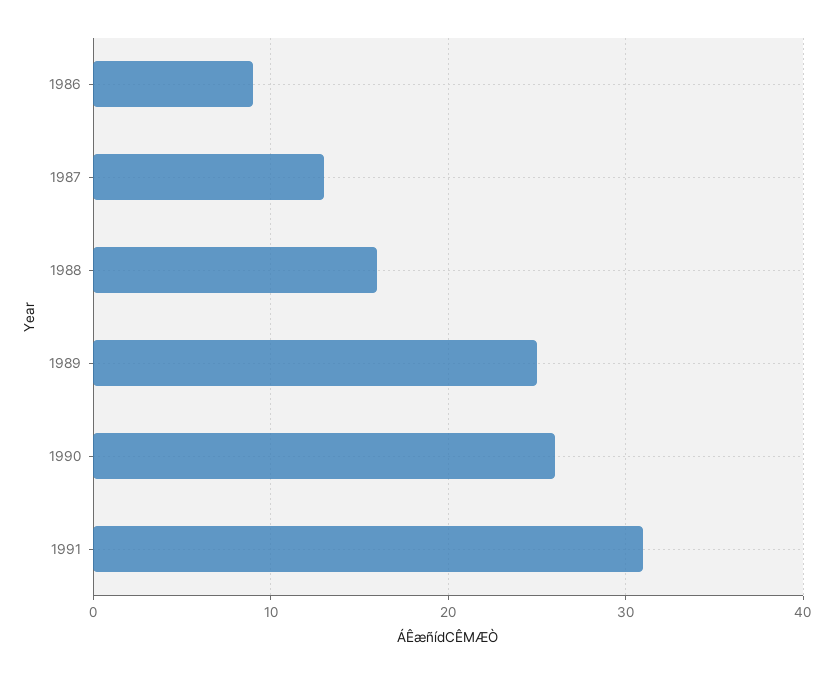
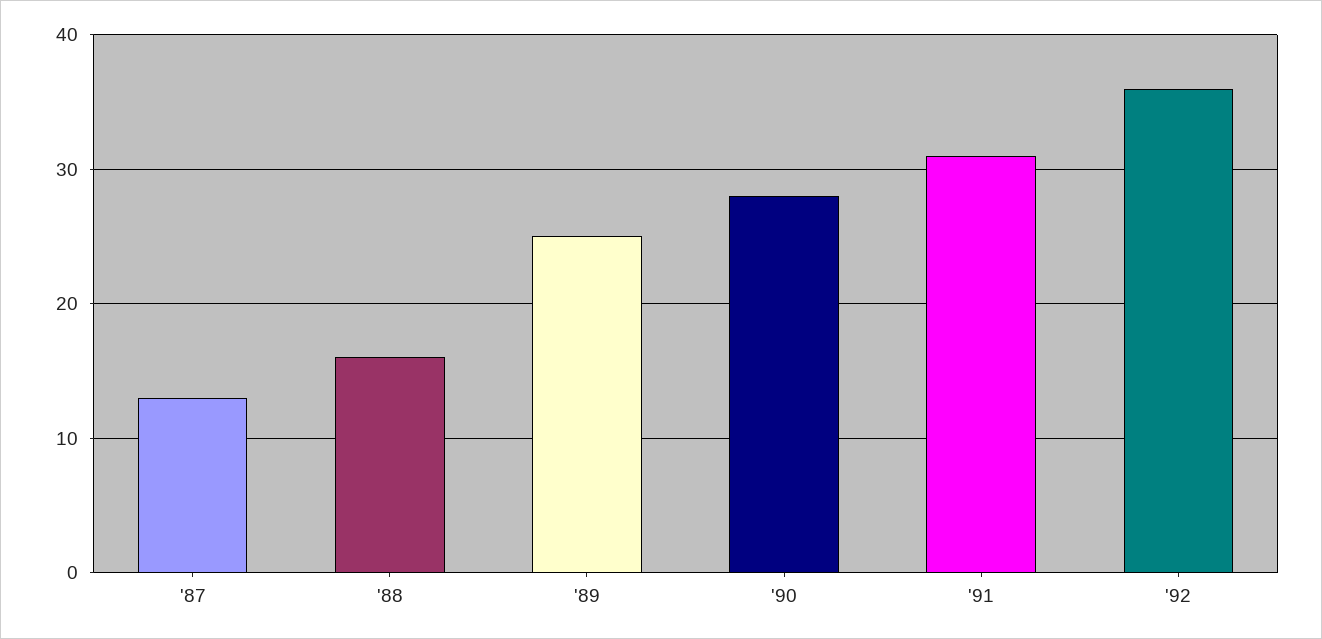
1986: 9 -> none
1990: 26 -> 28
'92: none -> 36

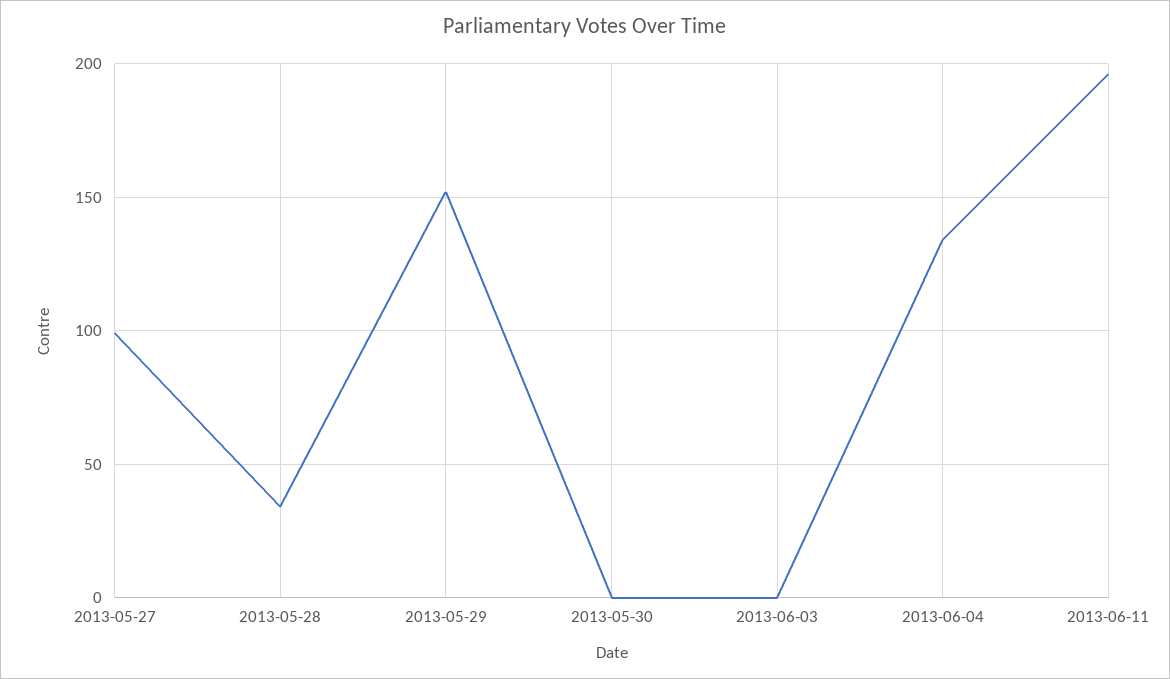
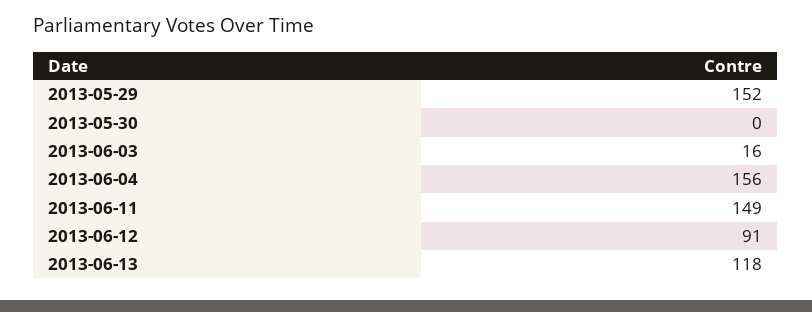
2013-05-27: 100 -> none
2013-05-28: 35 -> none
2013-06-03: 0 -> 16
2013-06-04: 135 -> 156
2013-06-11: 195 -> 149
2013-06-12: none -> 91
2013-06-13: none -> 118

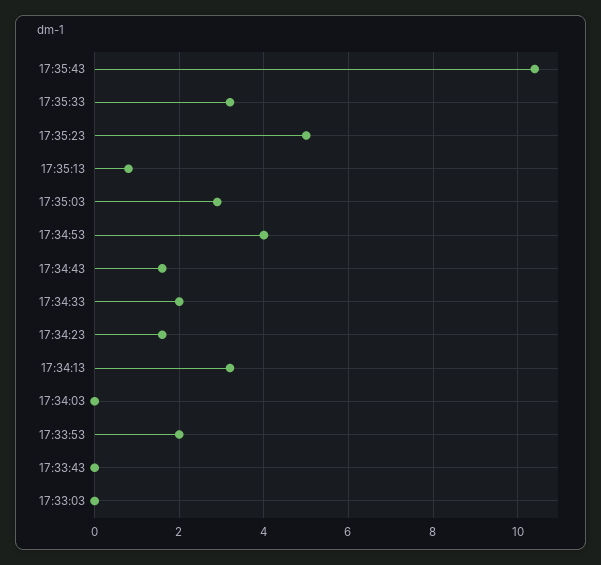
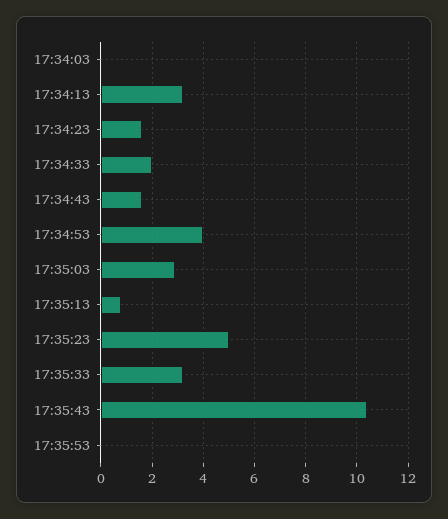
17:33:53: 2 -> none
17:33:43: 0 -> none
17:33:03: 0 -> none
17:35:53: none -> 0

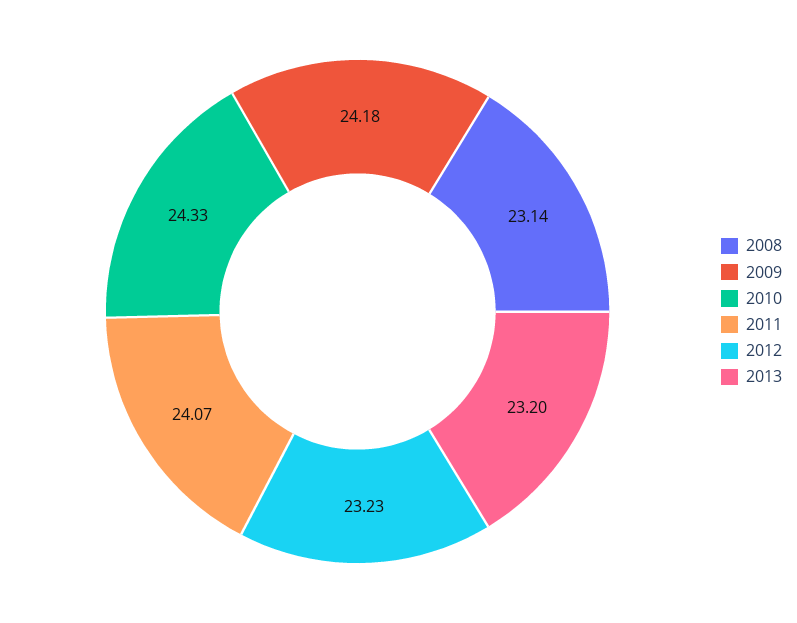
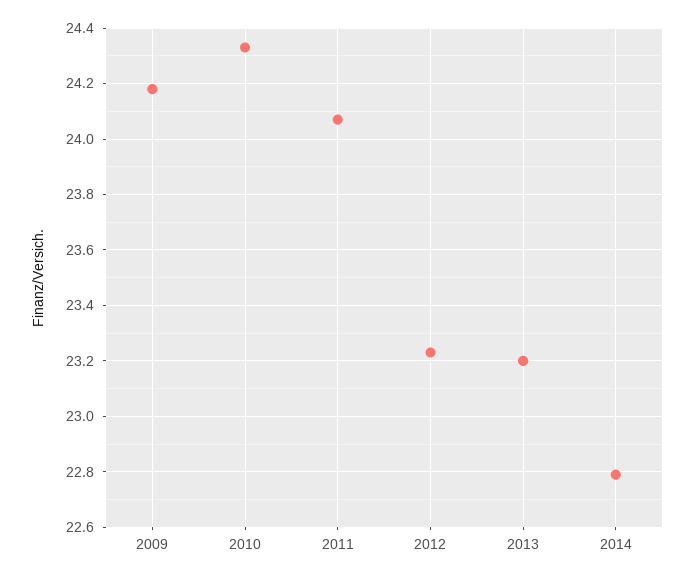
2008: 23.14 -> none
2014: none -> 22.8

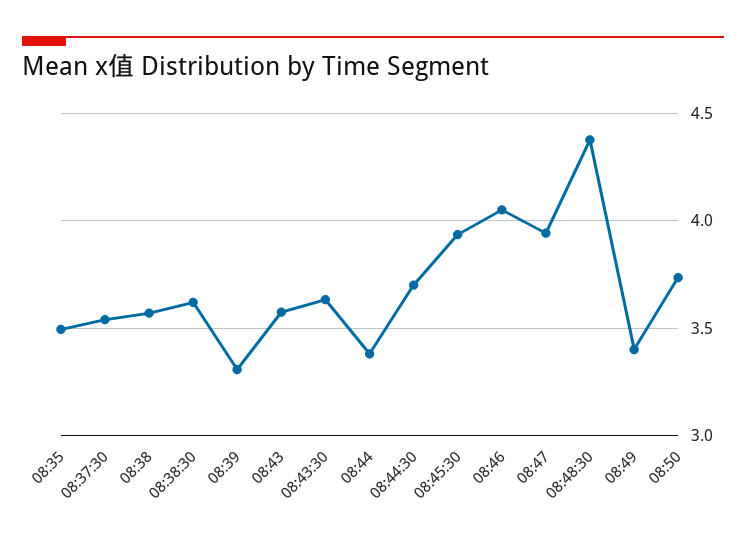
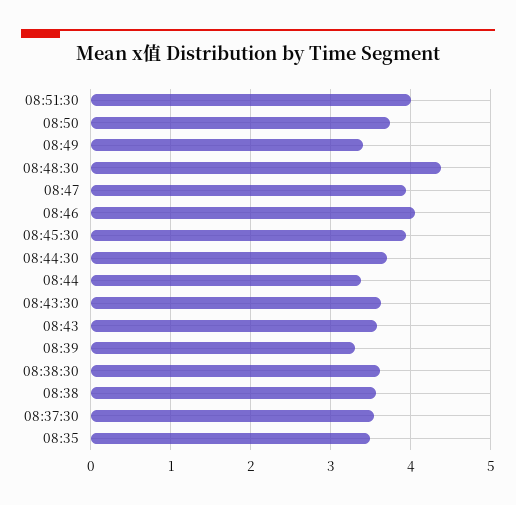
08:51:30: none -> 4

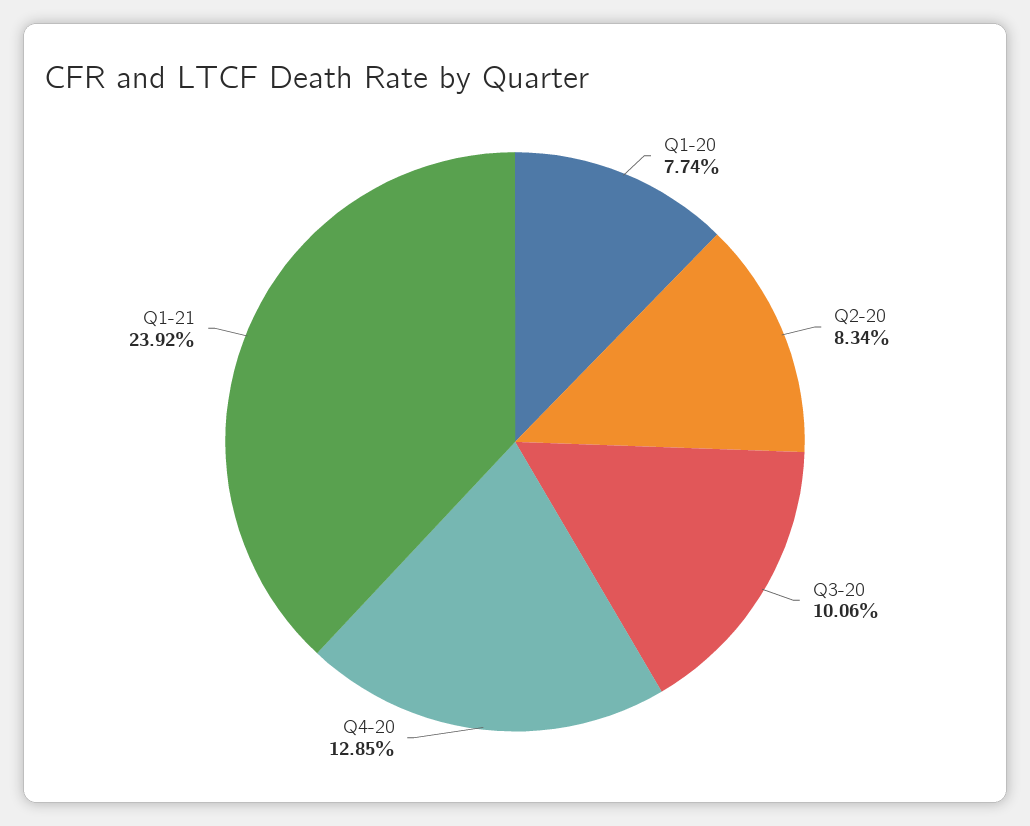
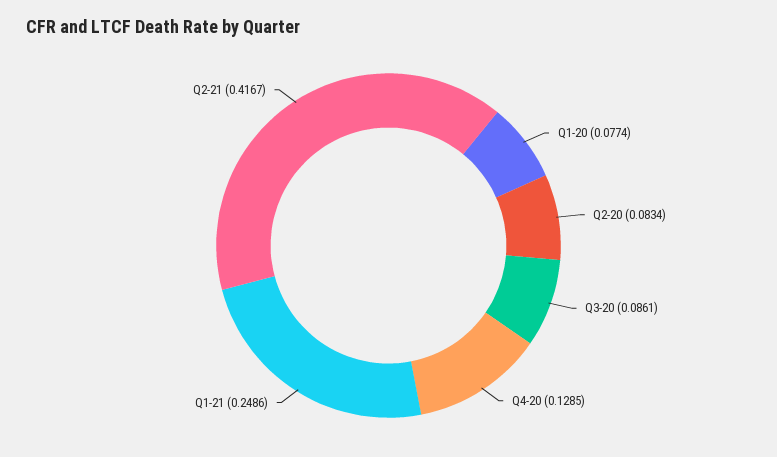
Q3-20: 0.1006 -> 0.0861
Q1-21: 0.2392 -> 0.2486
Q2-21: none -> 0.4167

**Required action:** Would you output, word for word, only the lines running from the line with "2013-06-03: 0 -> 16" to the end of the listing above, both ends included, with no pictures?

**Output:**
2013-06-03: 0 -> 16
2013-06-04: 135 -> 156
2013-06-11: 195 -> 149
2013-06-12: none -> 91
2013-06-13: none -> 118

17:33:53: 2 -> none
17:33:43: 0 -> none
17:33:03: 0 -> none
17:35:53: none -> 0

2008: 23.14 -> none
2014: none -> 22.8

08:51:30: none -> 4

Q3-20: 0.1006 -> 0.0861
Q1-21: 0.2392 -> 0.2486
Q2-21: none -> 0.4167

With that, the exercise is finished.